По-человечески, с искренним сочувствием к Лике отнеслись только матерый бандит и его безымянный пес. Отчего-то Лике стало смешно от этой мысли. Женщина захохотала как ненормальная. Пес вздрогнул от ее жуткого смеха и перестал голосить. Лике даже показалось, что черный огромный ротвейлер испугался ее болезненного смеха.

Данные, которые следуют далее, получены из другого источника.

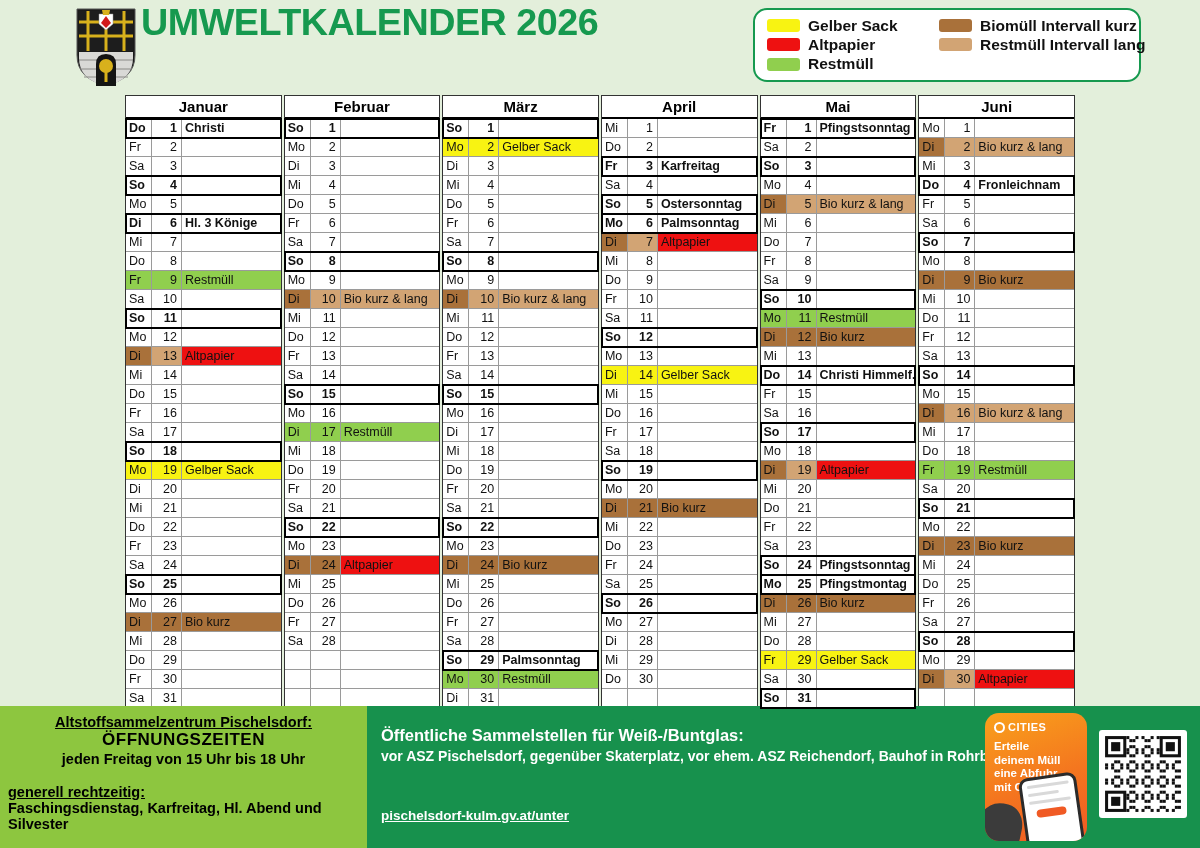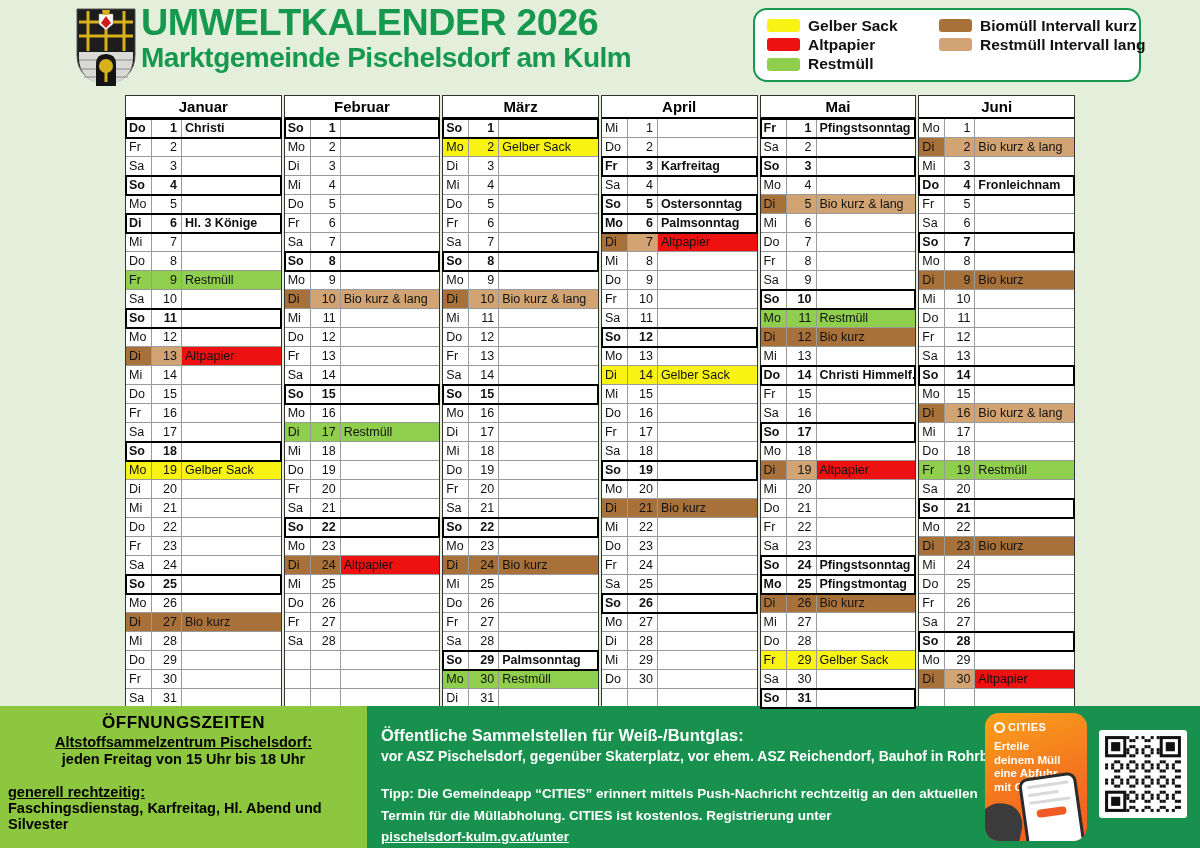"Marktgemeinde Pischelsdorf am Kulm" div.subtitle { html: <div>Marktgemeinde Pischelsdorf am Kulm</div> -> none }
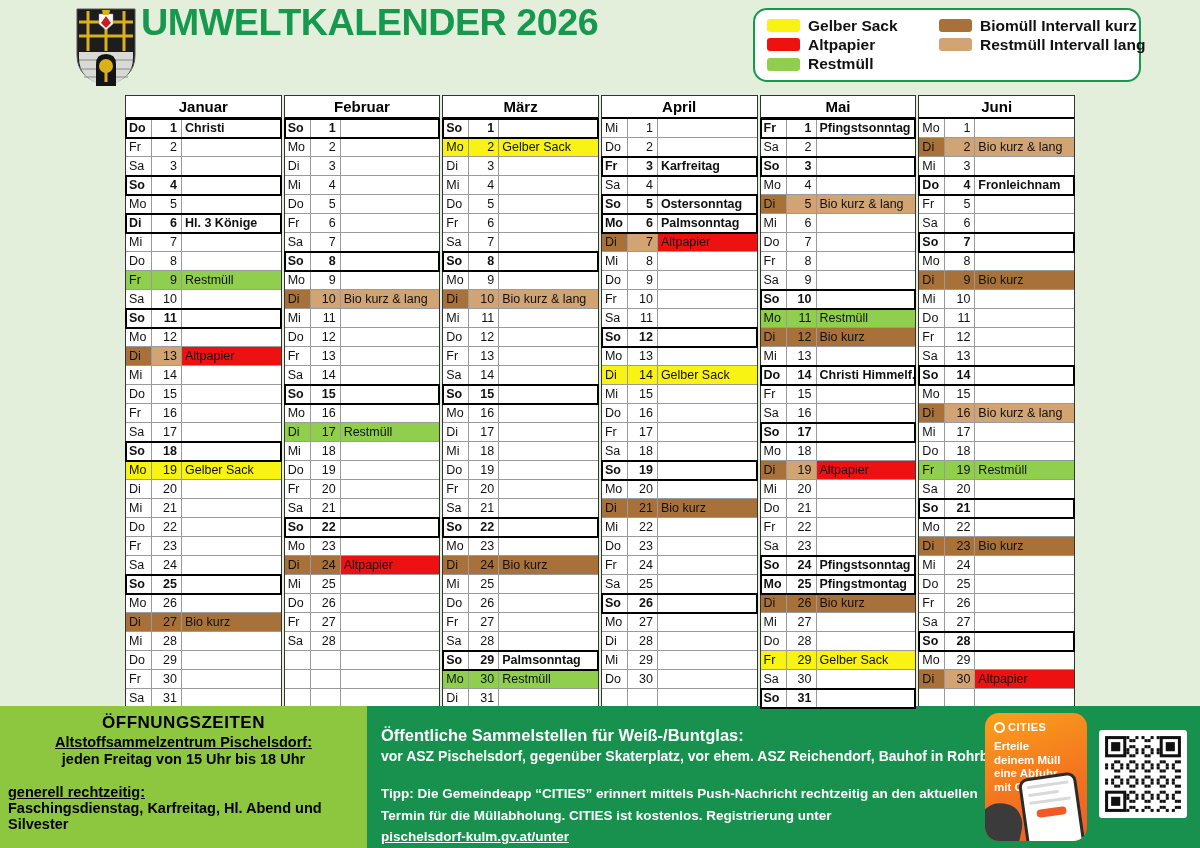"ÖFFNUNGSZEITEN" div.c { order: before "Altstoffsammelzentrum Pischelsdorf:" -> after "Altstoffsammelzentrum Pischelsdorf:" }
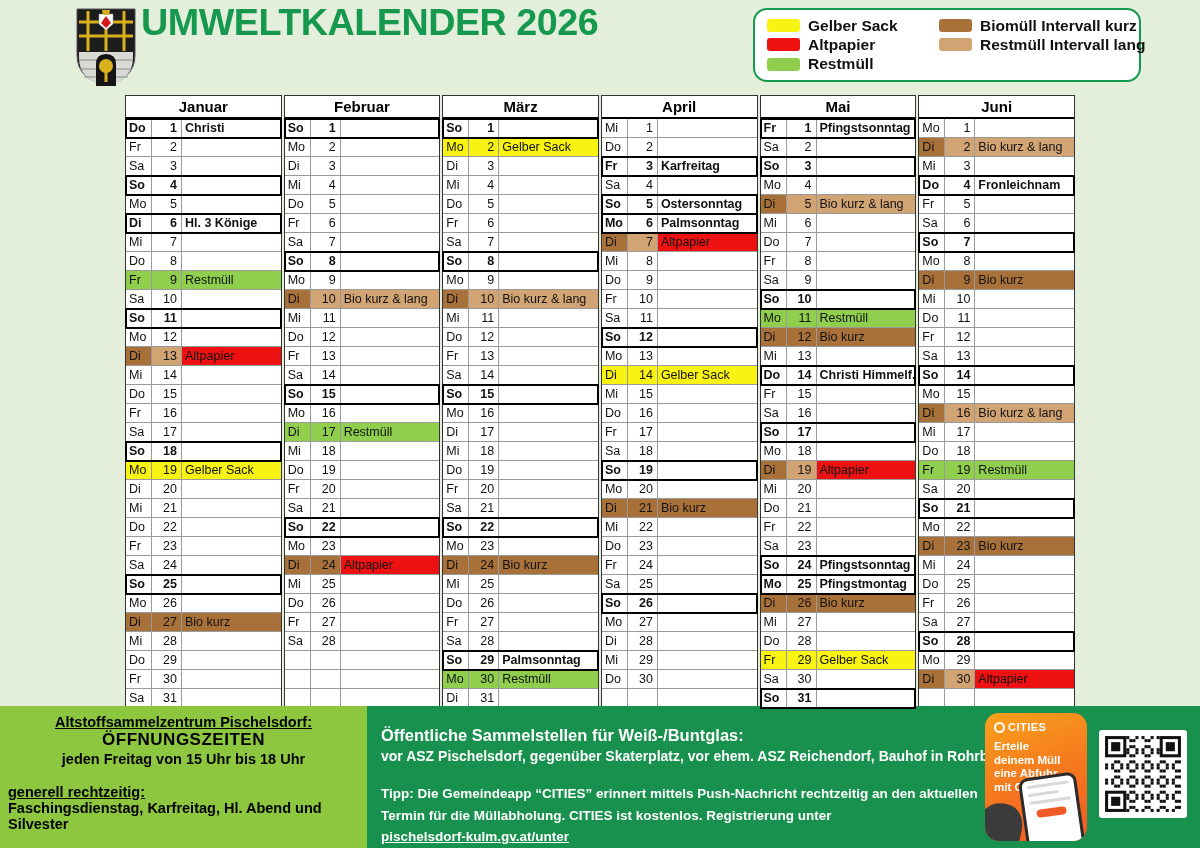"Tipp: Die Gemeindeapp “CITIES” erinnert" span { html: <span>Tipp: Die Gemeindeapp “CITIES” erinnert mittels Push-Nachricht rechtzeitig an den aktuellen Termin für die Müllabholung. CITIES ist kostenlos. Registrierung unter</span> -> none }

Ее жуткое веселье продлилось недолго. Вскоре из Ликиных глаз ручьем полились горючие слезы. Казалось, сейчас она отгоревала и смерть ребенка, и свою гребанную поломанную жизнь. Наконец-то Лика выпускала из себя то, что годами удерживала, ту адскую боль, что столько времени держала за крепкими стальными засовами, не позволяя выходить наружу. Чтобы не сойти с ума от боли и горя. В прошлом Лике было необходимо держаться, не сломаться. Сначала ради дочери, после ради отца. Надо было выживать. А теперь… когда, благодаря случайному незнакомцу, все уже позади, Лика могла дать волю разбушевавшемуся душевному цунами, что захватывало ее полностью и сносило остатки ее хрупкого самообладания.
Лика не помнила, сколько продлилась ее жуткая истерика. Лика потеряла счет времени… Намного позже обессиленная женщина неподвижно лежала на земле.